Genetic and environmental influences on symptomatic gallstone disease: a Swedish study of 43,141 twin pairs

Despina Katsika, Andrej Grjibovski, Curt Einarsson, Frank Lammert, Paul Lichtenstein, Hanns-Ulrich Marschall
Hepatology: Official Journal of the American Association for the Study of Liver Diseases 2005, 41 (5): 1138-43
The contribution of hereditary and environmental factors to the pathogenesis of symptomatic gallstone disease is still unclear. We estimated the relative importance of genetic and environmental factors by analyzing a large population of twins. For this purpose, the Swedish Twin Registry was linked with the Swedish inpatient-discharge and causes of death registries for symptomatic gallstone disease and gallstone surgery-related diagnoses in 43,141 twin pairs born between 1900 and 1958. Concordance rates, correlations, and odds ratios were calculated for males, females, monozygotic, and dizygotic twins, respectively, as well as for twin pairs of opposite sex. Structural equation modeling techniques were used to estimate the contributions of genetic effects as well as shared and non-shared environmental factors to the development of symptomatic gallstone disease.
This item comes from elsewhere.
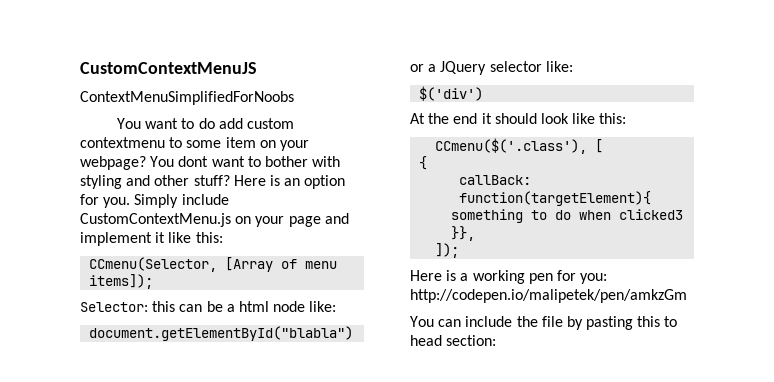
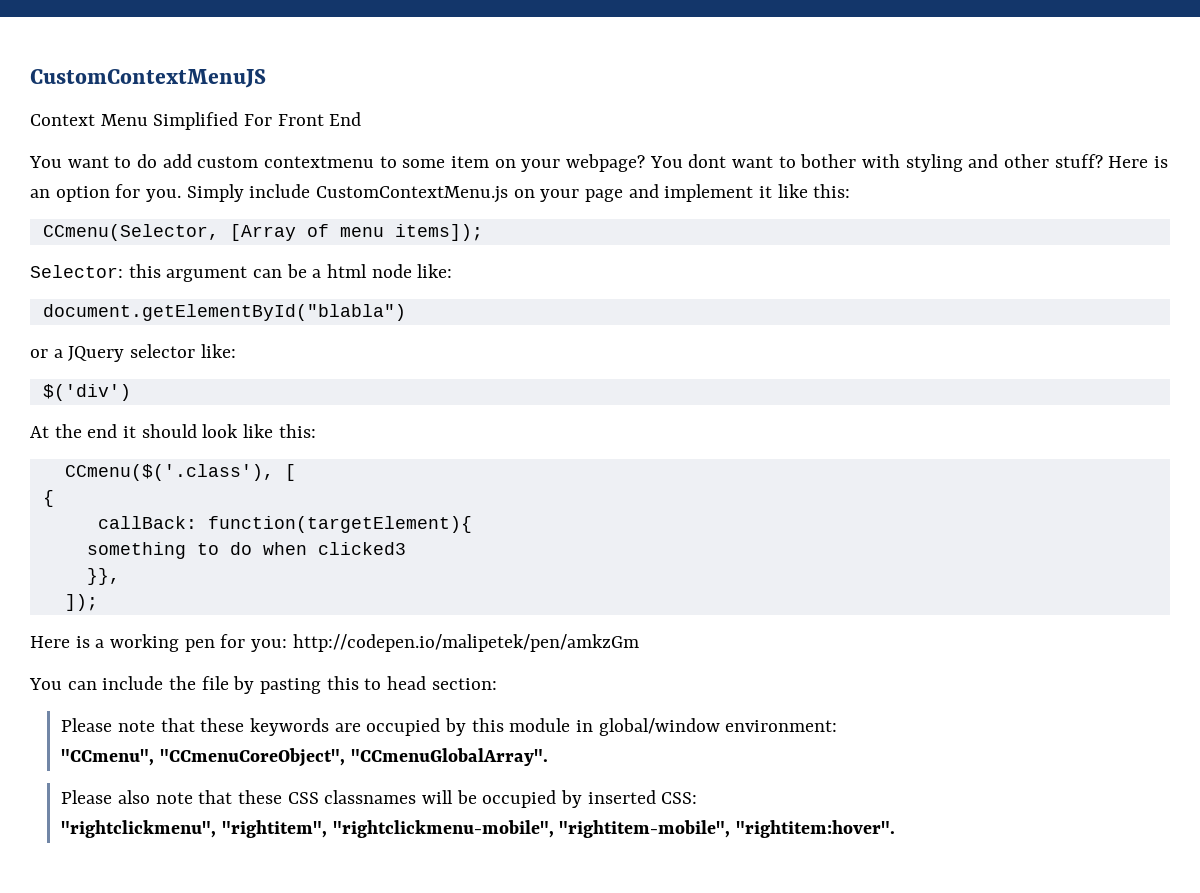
[80,91,294,105] ContextMenuSimplifiedForNoobs -> [30,112,362,130] Context Menu Simplified For Front End
(176, 306) none -> [166,266,248,282] argument
(497, 340) none -> [61,718,838,736] [61,748,548,767] [61,790,698,808] [61,820,895,838] // Please note that these keywords are occupied by this module in global/window environment: // "CCmenu", "CCmenuCoreObject", "CCmenuGlobalArray". // Please also note that these CSS classnames will be occupied by inserted CSS: // "rightclickmenu", "rightitem", "rightclickmenu-mobile", "rightitem-mobile", "rightitem:hover".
We found that concordances and correlations were higher in monozygotic compared with dizygotic twins, both for males and females. Of note, there were no significant sex differences in heritability. In the full model, genetic effects accounted for 25% (95% CI, 9%-40%), shared environmental effects for 13% (95% CI, 1%-25%), and unique environmental effects for 62% (95% CI, 56%-68%) of the phenotypic variance among twins. In conclusion, our results show heritability to be a major susceptibility factor for symptomatic gallstone disease, consistent with results from previous, much smaller studies.